(Beginning of Excerpted data)

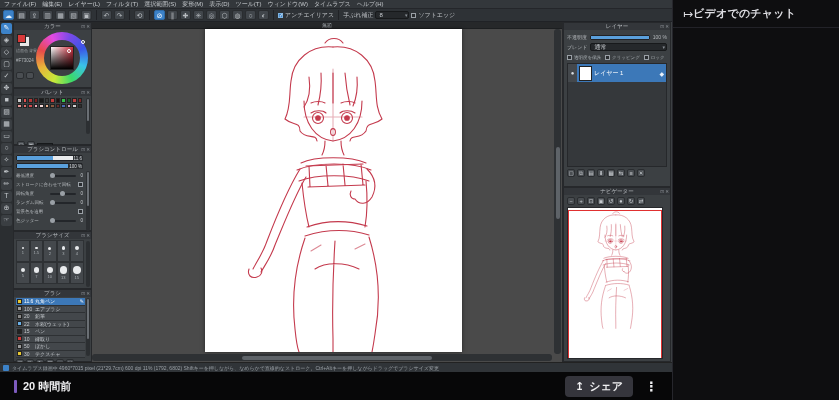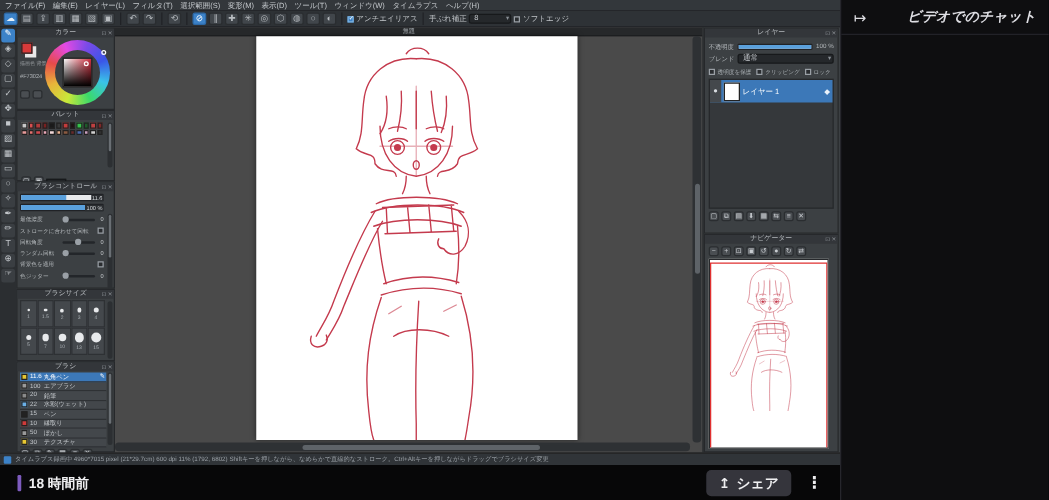--- a/index.html
+++ b/index.html
@@ -112,21 +112,21 @@
   .pbar{width:3px;height:13px;background:#7d5bbe;border-radius:1px;margin-right:6px;}
   .tstamp{color:#efeff1;font-size:11px;font-weight:bold;}
   .bbright{margin-left:auto;display:flex;align-items:center;gap:12px;}
   .sharebtn{display:flex;align-items:center;gap:5px;height:21px;background:#35353c;border-radius:4px;padding:0 10px;color:#efeff1;font-size:11px;font-weight:bold;}
   .sharebtn .shic{font-size:11px;}
   .kebab{color:#efeff1;font-size:13px;font-weight:bold;}
   
   .chatcol{position:absolute;left:672px;top:0;width:167px;height:400px;background:#0e0e10;border-left:1px solid #26262c;}
   .chathead{height:28px;display:flex;align-items:center;border-bottom:1px solid #222228;padding:0 10px;}
   .collapse{color:#dedee3;font-size:12px;}
-  .chattitle{flex:1;text-align:right;color:#dedee3;font-size:11px;font-weight:600;letter-spacing:.2px;font-style:italic;}
+  .chattitle{flex:1;text-align:left;color:#dedee3;font-size:11px;font-weight:600;letter-spacing:.2px;}
   svg.sk{display:block;}
 </style>
 </head>
 <body>
 
 <div class="stage">
 
   <svg width="0" height="0" style="position:absolute">
     <symbol id="sk" viewBox="0 0 257 323">
       <g fill="none" stroke="#c43a4d" stroke-width="1.1" stroke-linecap="round">
@@ -543,21 +543,21 @@
     </div>
 
     <div class="statusbar">
       <i class="sic"></i>
       <span class="stxt">タイムラプス録画中  4960*7015 pixel (21*29.7cm)  600 dpi  11%  (1792, 6802)  Shiftキーを押しながら、なめらかで直線的なストローク。Ctrl+Altキーを押しながらドラッグでブラシサイズ変更</span>
     </div>
   </div>
 
   <div class="bottombar">
     <i class="pbar"></i>
-    <span class="tstamp">18 時間前</span>
+    <span class="tstamp">20 時間前</span>
     <div class="bbright">
       <div class="sharebtn">
         <span class="shic">↥</span>
         <span>シェア</span>
       </div>
       <span class="kebab">⋮</span>
     </div>
   </div>
 
   <div class="chatcol">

(End of Excerpted data)

=== Task objective ===
Above are the records; report each line in them that includes the word "bold".

=== Solution to the problem ===
   .tstamp{color:#efeff1;font-size:11px;font-weight:bold;}
   .sharebtn{display:flex;align-items:center;gap:5px;height:21px;background:#35353c;border-radius:4px;padding:0 10px;color:#efeff1;font-size:11px;font-weight:bold;}
   .kebab{color:#efeff1;font-size:13px;font-weight:bold;}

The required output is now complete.